Supplied records:
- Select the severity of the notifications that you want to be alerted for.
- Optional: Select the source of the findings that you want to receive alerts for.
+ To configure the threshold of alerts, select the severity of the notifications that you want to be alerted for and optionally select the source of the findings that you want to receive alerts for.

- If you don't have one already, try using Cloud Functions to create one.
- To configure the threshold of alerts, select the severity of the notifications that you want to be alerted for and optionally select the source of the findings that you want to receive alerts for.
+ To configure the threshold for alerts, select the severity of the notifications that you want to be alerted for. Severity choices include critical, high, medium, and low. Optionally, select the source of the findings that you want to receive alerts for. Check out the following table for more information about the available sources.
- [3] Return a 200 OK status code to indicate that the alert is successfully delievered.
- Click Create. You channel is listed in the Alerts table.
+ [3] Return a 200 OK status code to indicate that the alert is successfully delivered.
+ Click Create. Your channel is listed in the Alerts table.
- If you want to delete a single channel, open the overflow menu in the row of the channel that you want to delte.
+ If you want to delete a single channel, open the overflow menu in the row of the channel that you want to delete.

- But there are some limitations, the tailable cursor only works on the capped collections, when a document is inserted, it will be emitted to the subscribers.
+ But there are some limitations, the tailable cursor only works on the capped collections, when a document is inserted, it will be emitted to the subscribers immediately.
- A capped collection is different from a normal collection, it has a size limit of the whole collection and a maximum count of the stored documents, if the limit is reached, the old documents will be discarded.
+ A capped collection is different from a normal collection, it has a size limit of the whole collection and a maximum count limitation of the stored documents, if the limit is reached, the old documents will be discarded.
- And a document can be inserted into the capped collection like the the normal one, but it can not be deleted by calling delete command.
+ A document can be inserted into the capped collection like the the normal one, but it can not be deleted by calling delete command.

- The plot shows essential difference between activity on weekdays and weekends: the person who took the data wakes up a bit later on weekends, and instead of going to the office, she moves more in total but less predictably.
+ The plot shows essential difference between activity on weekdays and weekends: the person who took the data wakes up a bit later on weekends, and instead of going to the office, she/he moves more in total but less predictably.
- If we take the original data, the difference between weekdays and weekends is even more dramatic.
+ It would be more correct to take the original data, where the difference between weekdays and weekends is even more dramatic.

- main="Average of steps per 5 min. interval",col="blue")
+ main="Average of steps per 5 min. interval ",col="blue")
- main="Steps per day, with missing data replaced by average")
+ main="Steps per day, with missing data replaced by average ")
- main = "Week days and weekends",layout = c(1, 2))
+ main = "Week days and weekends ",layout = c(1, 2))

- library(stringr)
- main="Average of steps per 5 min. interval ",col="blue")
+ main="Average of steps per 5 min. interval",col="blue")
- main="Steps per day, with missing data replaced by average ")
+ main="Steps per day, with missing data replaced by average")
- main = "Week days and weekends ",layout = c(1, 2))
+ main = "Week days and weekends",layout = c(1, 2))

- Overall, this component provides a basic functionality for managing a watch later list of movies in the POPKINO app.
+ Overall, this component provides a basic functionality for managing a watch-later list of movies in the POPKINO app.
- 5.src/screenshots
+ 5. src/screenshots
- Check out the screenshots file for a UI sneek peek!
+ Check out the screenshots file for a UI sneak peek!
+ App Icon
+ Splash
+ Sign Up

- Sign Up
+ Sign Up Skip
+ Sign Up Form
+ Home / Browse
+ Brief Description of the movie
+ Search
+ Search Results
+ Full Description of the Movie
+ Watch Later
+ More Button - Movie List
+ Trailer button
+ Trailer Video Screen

Problem:
Copy out each line of the entries above that holds "total".

Answer to this exercise:
- The plot shows essential difference between activity on weekdays and weekends: the person who took the data wakes up a bit later on weekends, and instead of going to the office, she moves more in total but less predictably.
+ The plot shows essential difference between activity on weekdays and weekends: the person who took the data wakes up a bit later on weekends, and instead of going to the office, she/he moves more in total but less predictably.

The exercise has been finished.